The ME was crouched over the teenager's body. Monoghan guessed he would tell them any minute now that the girl was dead from the knife sticking out of her chest. Monoghan had been called out from a party. He was still just drunk enough to find all of this somehow comical. Dead girl on the floor here, blouse torn, skirt up around her ass, knife in her chest. A lapis pendant on a broken gold chain coiled like a blue-headed snake on the floor beside her. Monoghan looked down at the ME and smiled mysteriously. Monroe was cold sober, but he found all of this a little comical, too, perhaps because it was New Year's Day and in this rotten business if you didn't laugh and dance away all your troubles and cares-

'She's dead,' the ME said.

Which made it official.

'Shot, right?' Monoghan asked, and smiled mysteriously.
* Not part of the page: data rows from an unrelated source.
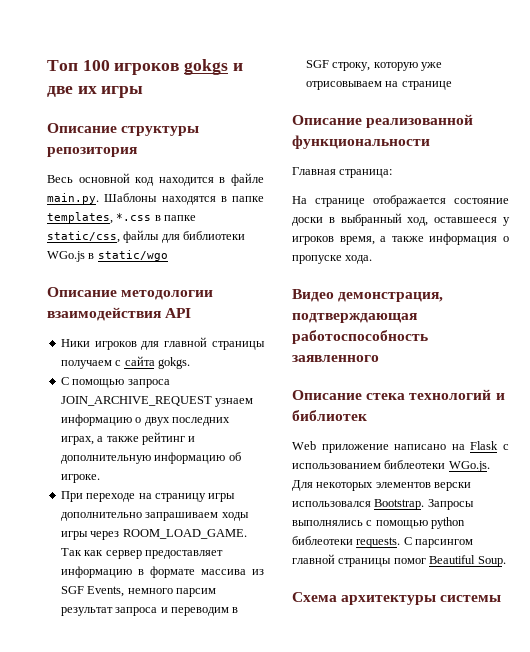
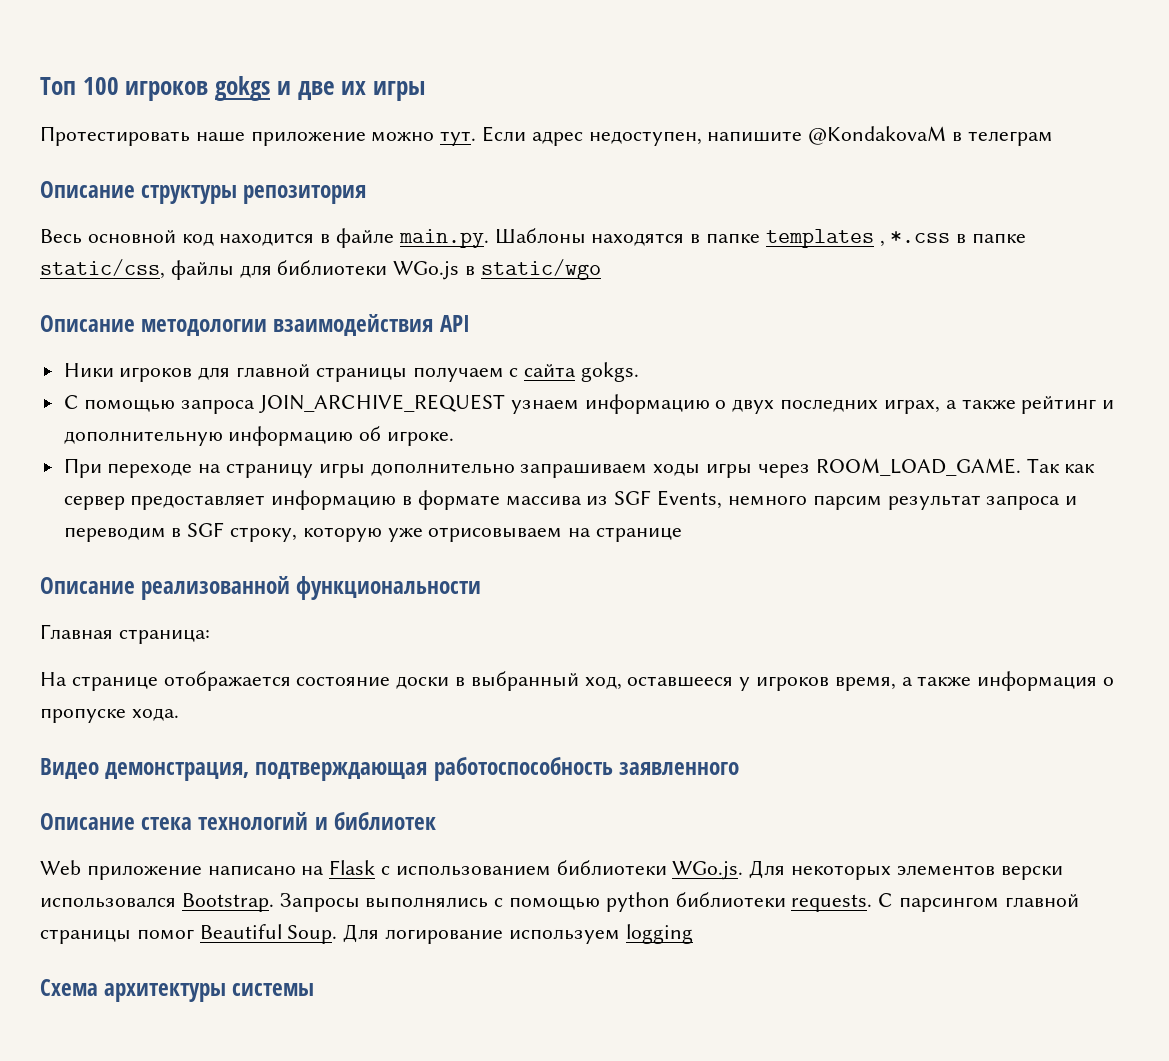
+ Протестировать наше приложение можно тут. Если адрес недоступен, напишите @KondakovaM в телеграм
- Весь основной код находится в файле main.py. Шаблоны находятся в папке templates, *.css в папке static/css, файлы для библиотеки WGo.js в static/wgo
+ Весь основной код находится в файле main.py. Шаблоны находятся в папке templates , *.css в папке static/css, файлы для библиотеки WGo.js в static/wgo
- Web приложение написано на Flask с использованием библеотеки WGo.js. Для некоторых элементов верски использовался Bootstrap.
+ Web приложение написано на Flask с использованием библиотеки WGo.js. Для некоторых элементов верски использовался Bootstrap.
- Запросы выполнялись с помощью python библеотеки requests.
+ Запросы выполнялись с помощью python библиотеки requests.
+ Для логирование используем logging

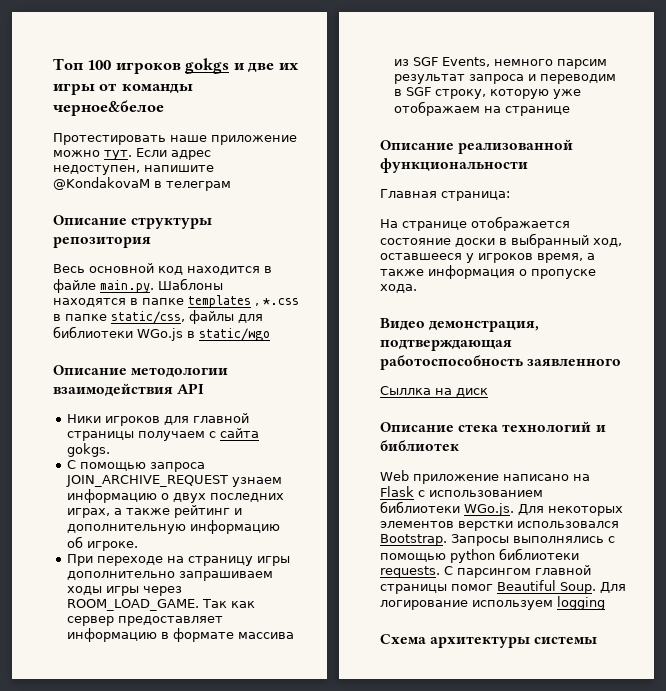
- Топ 100 игроков gokgs и две их игры
+ Топ 100 игроков gokgs и две их игры от команды черное&белое
- Так как сервер предоставляет информацию в формате массива из SGF Events, немного парсим результат запроса и переводим в SGF строку, которую уже отрисовываем на странице
+ Так как сервер предоставляет информацию в формате массива из SGF Events, немного парсим результат запроса и переводим в SGF строку, которую уже отображаем на странице
+ Сыллка на диск
- Web приложение написано на Flask с использованием библиотеки WGo.js. Для некоторых элементов верски использовался Bootstrap.
+ Web приложение написано на Flask с использованием библиотеки WGo.js. Для некоторых элементов верстки использовался Bootstrap.

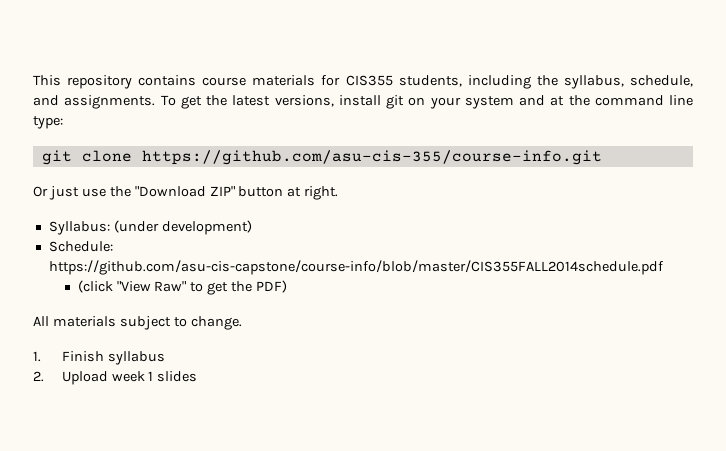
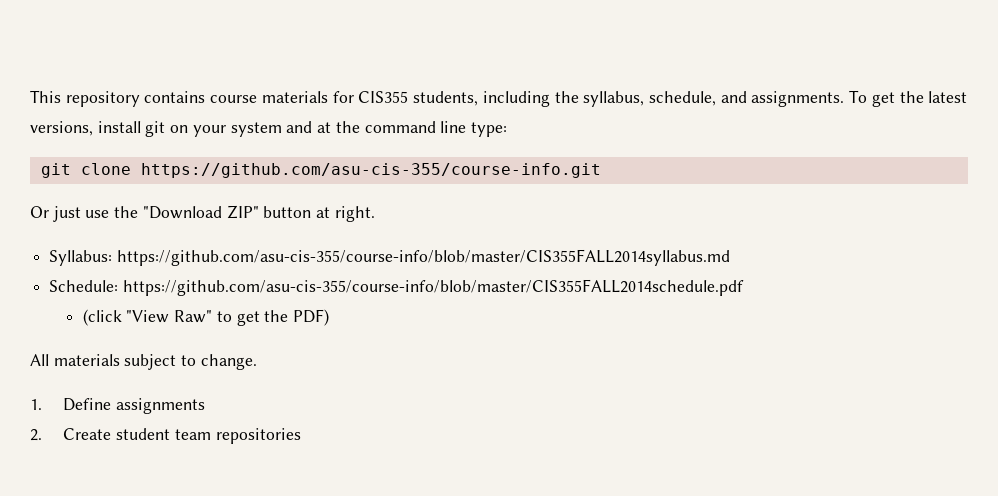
- Syllabus: (under development)
+ Syllabus: https://github.com/asu-cis-355/course-info/blob/master/CIS355FALL2014syllabus.md
- Schedule: https://github.com/asu-cis-capstone/course-info/blob/master/CIS355FALL2014schedule.pdf
+ Schedule: https://github.com/asu-cis-355/course-info/blob/master/CIS355FALL2014schedule.pdf
- 1. Finish syllabus
+ 1. Define assignments
- 2. Upload week 1 slides
+ 2. Create student team repositories

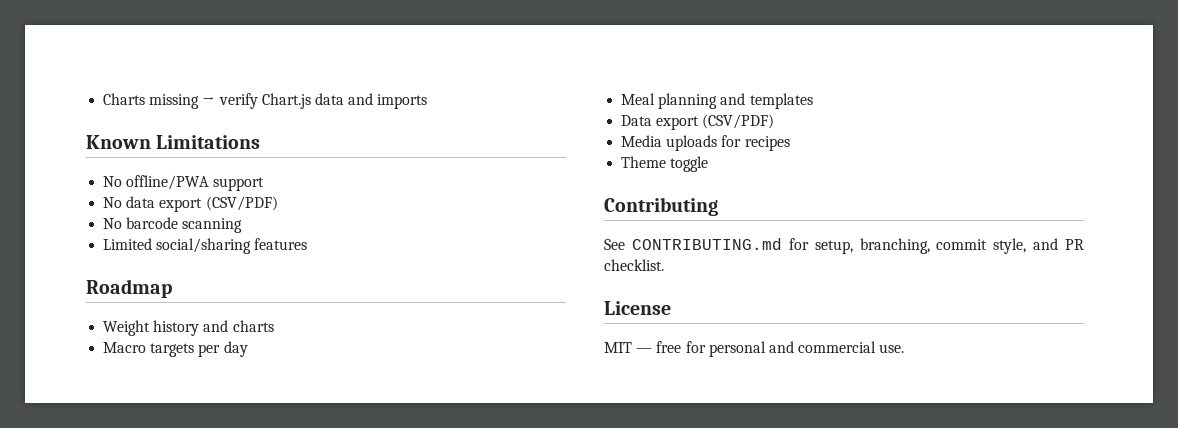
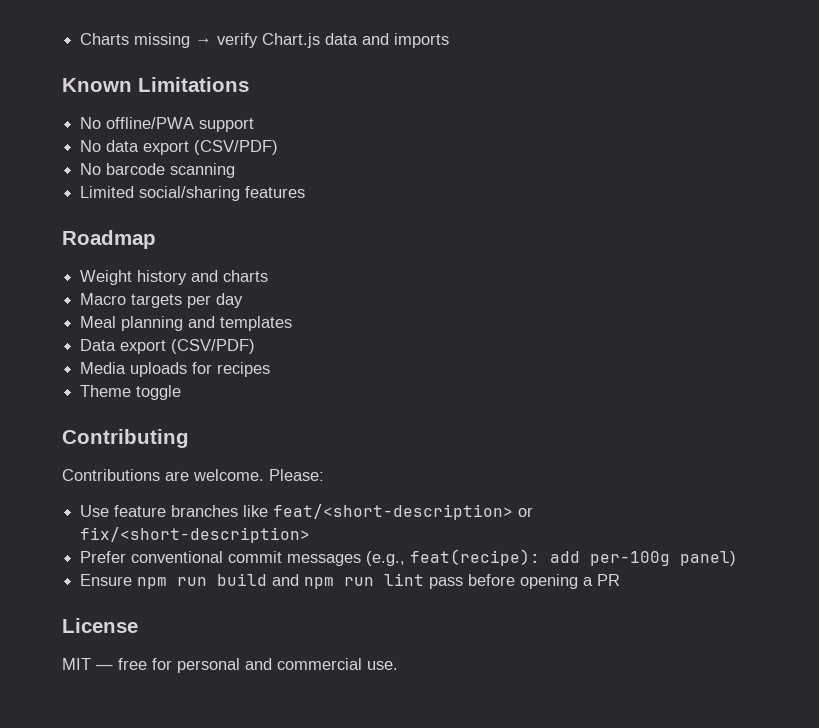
- See CONTRIBUTING.md for setup, branching, commit style, and PR checklist.
+ Contributions are welcome. Please:
+ Use feature branches like feat/<short-description> or fix/<short-description>
+ Prefer conventional commit messages (e.g., feat(recipe): add per-100g panel)
+ Ensure npm run build and npm run lint pass before opening a PR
The ME didn't bother answering him. He snapped his satchel shut, got to his feet, and then walked into the living room, where Carella and Meyer were still trying to get some answers from the baby's dazed parents.

'We'll do the autopsies soon as we can,' he said, and then, in explanation, 'The holidays. Meanwhile you can say one was stabbed and the other was smothered.'

'Thanks,' Meyer said.

Carella nodded.

He was remembering that years and years ago, whenever he got up in the middle of the night to feed the twins, he would hold one in his arms and prop the other's bottle on the pillow. Alternated the routine at the next feeding. So that one of them would always be held.

There was a dead baby in the bedroom at the far end of the hall.

'Mrs Hodding,' Meyer said, 'can you tell me what time you got back here to the apartment?'

Gayle Hodding. Blonde and blue-eyed, twenty-eight years old, wearing eye shadow to match the green gown, no lipstick, the dazed expression still on her face and in her eyes. Looking at Meyer blankly.